I feel as if I could be anything or everything; as if I could rant and storm, or sigh or cut capers, in any tragedy or comedy in the English language. Let us be doing something. Be it only half a play, an act, a scene; what should prevent us? Not these countenances, I am sure,”

looking towards the Miss Bertrams; “and for a theatre, what signifies a theatre? We shall be only amusing ourselves.

Any room in this house might suffice.”

 

“We must have a curtain,” said Tom Bertram; “a few yards of green baize for a curtain, and perhaps that may be enough.”

 

“Oh, quite enough,” cried Mr. Yates, “with only just a side wing or two run up, doors in flat, and three or four scenes to be let down; nothing more would be necessary on such a plan as this.

For mere amusement among ourselves we should want nothing more.”

 

“I believe we must be satisfied with less,” said Maria.
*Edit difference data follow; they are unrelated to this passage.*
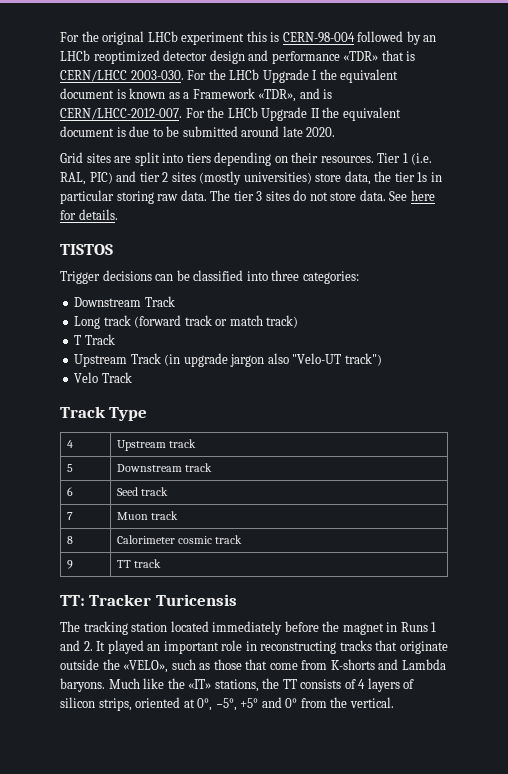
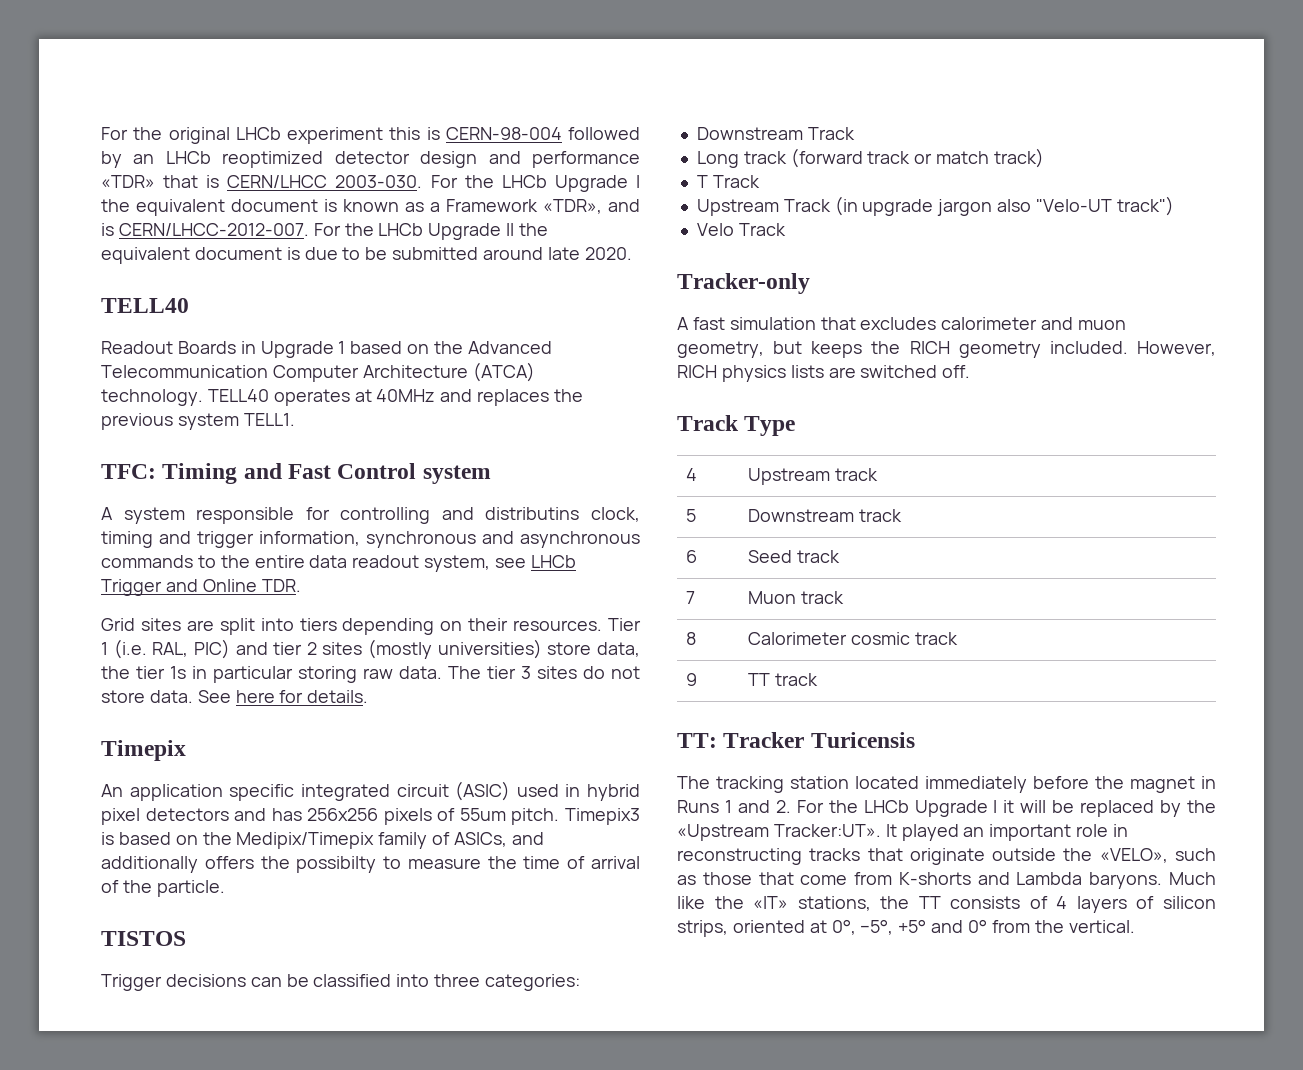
  For the LHCb Upgrade II the equivalent document is due to be submitted around late 2020.
+ TELL40
+ Readout Boards in Upgrade 1 based on the Advanced Telecommunication Computer Architecture (ATCA) technology. TELL40 operates at 40MHz and replaces the previous system TELL1.
+ TFC: Timing and Fast Control system
+ A system responsible for controlling and distributins clock, timing and trigger information, synchronous and asynchronous commands to the entire data readout system, see LHCb Trigger and Online TDR.
+ Timepix
+ An application specific integrated circuit (ASIC) used in hybrid pixel detectors and has 256x256 pixels of 55um pitch. Timepix3 is based on the Medipix/Timepix family of ASICs, and additionally offers the possibilty to measure the time of arrival of the particle.
+ Tracker-only
+ A fast simulation that excludes calorimeter and muon geometry, but keeps the RICH geometry included. However, RICH physics lists are switched off.
- The tracking station located immediately before the magnet in Runs 1 and 2. It played an important role in reconstructing tracks that originate outside the «VELO», such as those that come from K-shorts and Lambda baryons.
+ The tracking station located immediately before the magnet in Runs 1 and 2. For the LHCb Upgrade I it will be replaced by the «Upstream Tracker:UT». It played an important role in reconstructing tracks that originate outside the «VELO», such as those that come from K-shorts and Lambda baryons.

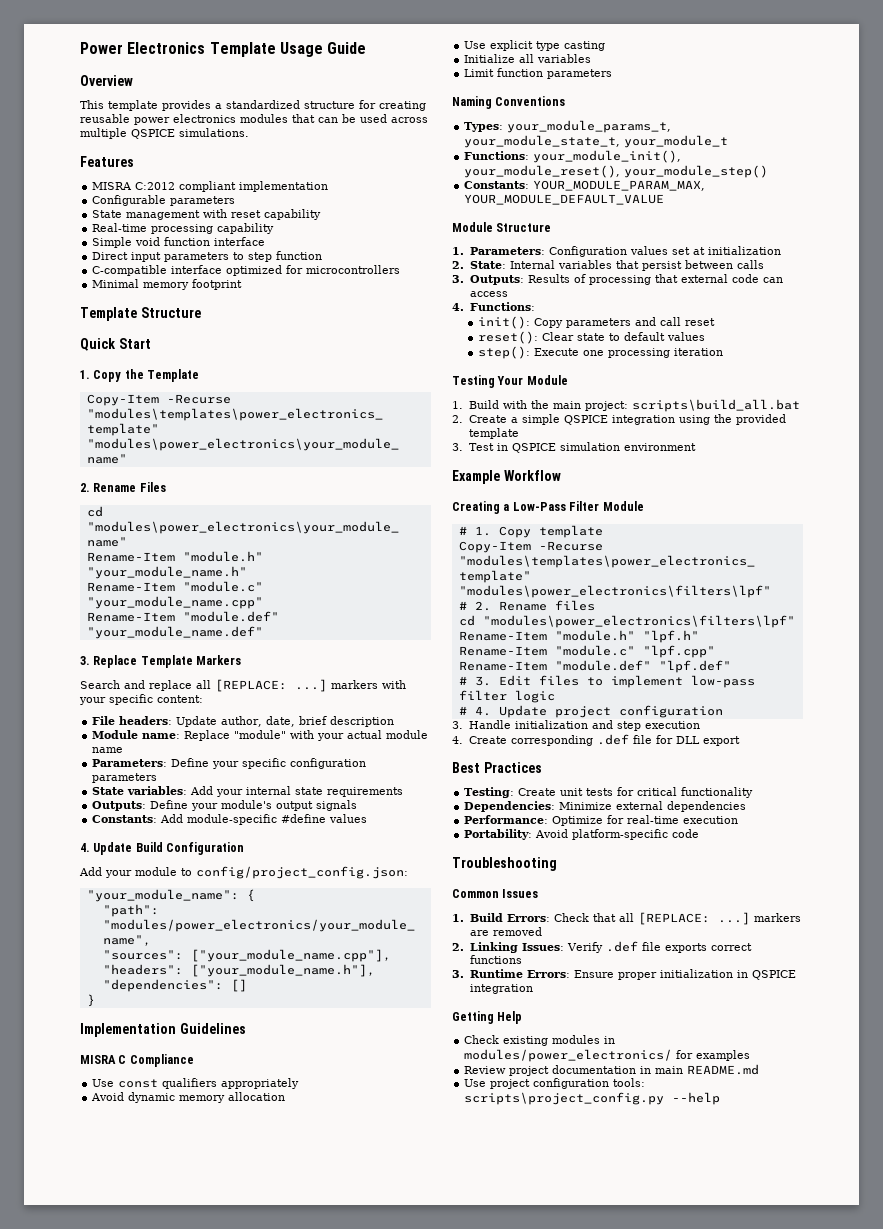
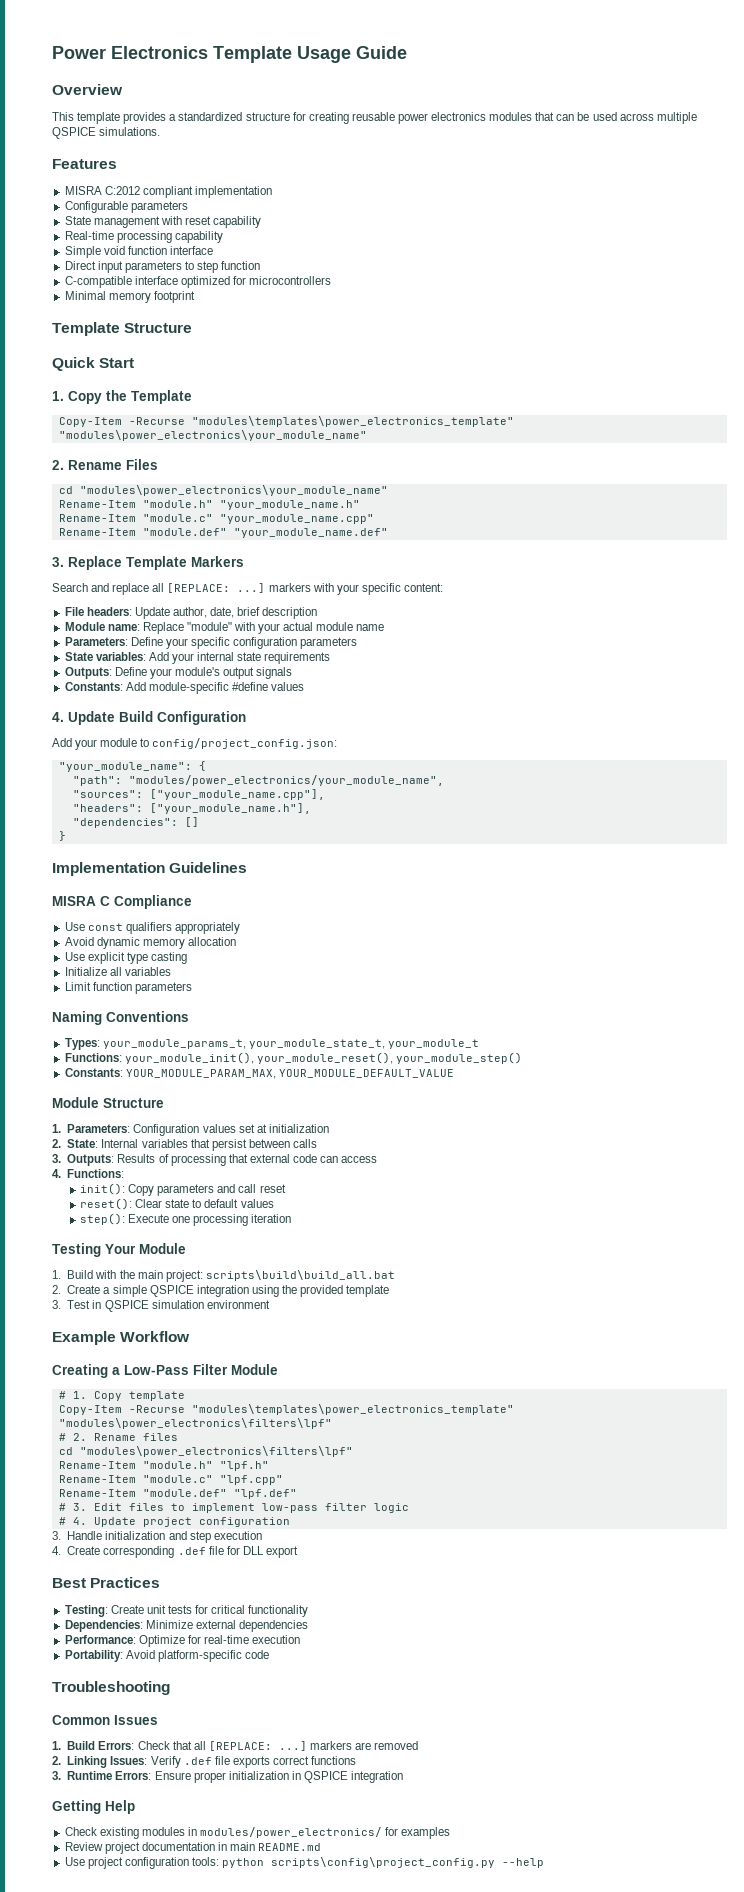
- 1. Build with the main project: scripts\build_all.bat
+ 1. Build with the main project: scripts\build\build_all.bat
- Use project configuration tools: scripts\project_config.py --help
+ Use project configuration tools: python scripts\config\project_config.py --help

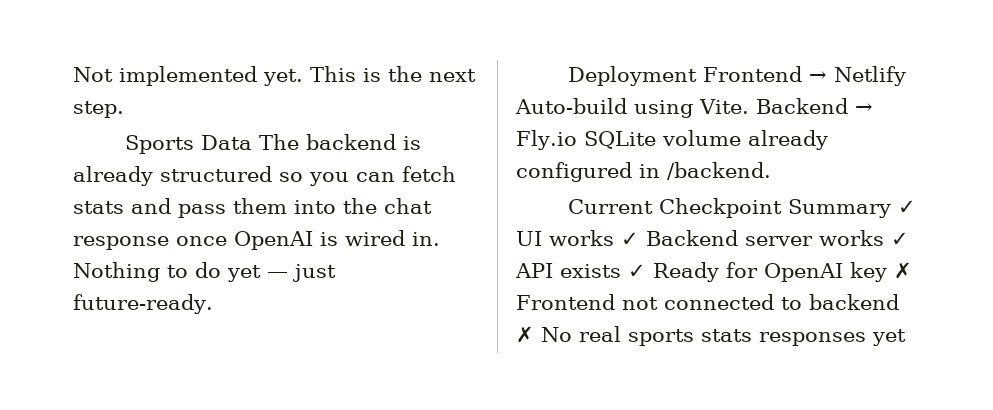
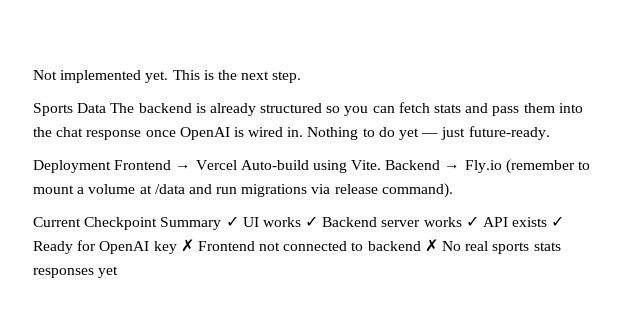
- Deployment Frontend → Netlify Auto-build using Vite.
+ Deployment Frontend → Vercel Auto-build using Vite.
- Backend → Fly.io SQLite volume already configured in /backend.
+ Backend → Fly.io (remember to mount a volume at /data and run migrations via release command).

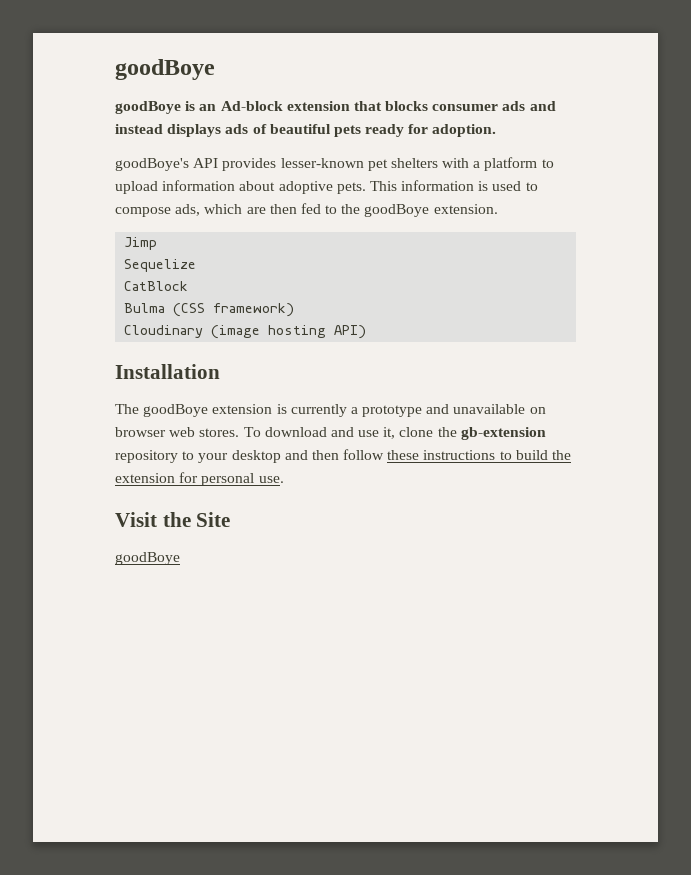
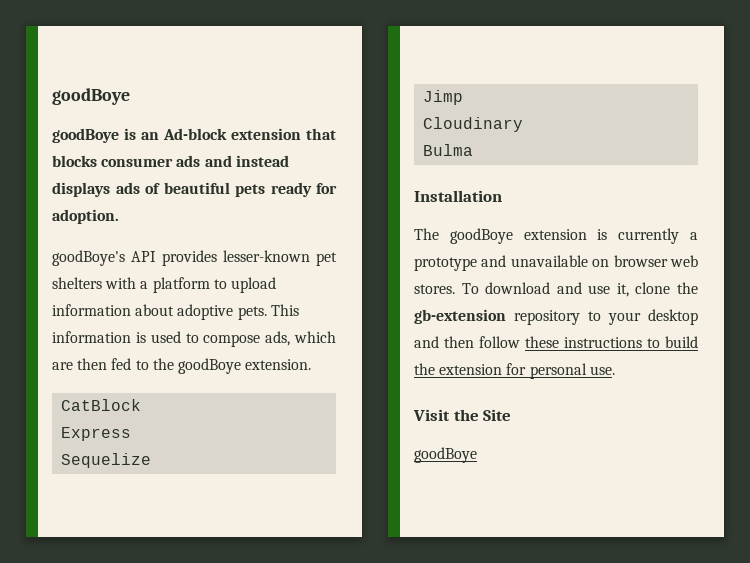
- Jimp
+ CatBlock
+ Express
- CatBlock
+ Jimp
+ Cloudinary
- Bulma (CSS framework)
- Cloudinary (image hosting API)
+ Bulma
“There would not be time, and other difficulties would arise. We must rather adopt Mr. Crawford’s views, and make the performance, not the theatre, our object.

Many parts of our best plays are independent of scenery.”

 

“Nay,” said Edmund, who began to listen with alarm.

“Let us do nothing by halves. If we are to act, let it be in a theatre completely fitted up with pit, boxes, and gallery, and let us have a play entire from beginning to end; so as it be a German play, no matter what, with a good tricking, shifting afterpiece, and a figure-dance, and a hornpipe, and a song between the acts. If we do not outdo Ecclesford, we do nothing.”

 

“Now, Edmund, do not be disagreeable,” said Julia.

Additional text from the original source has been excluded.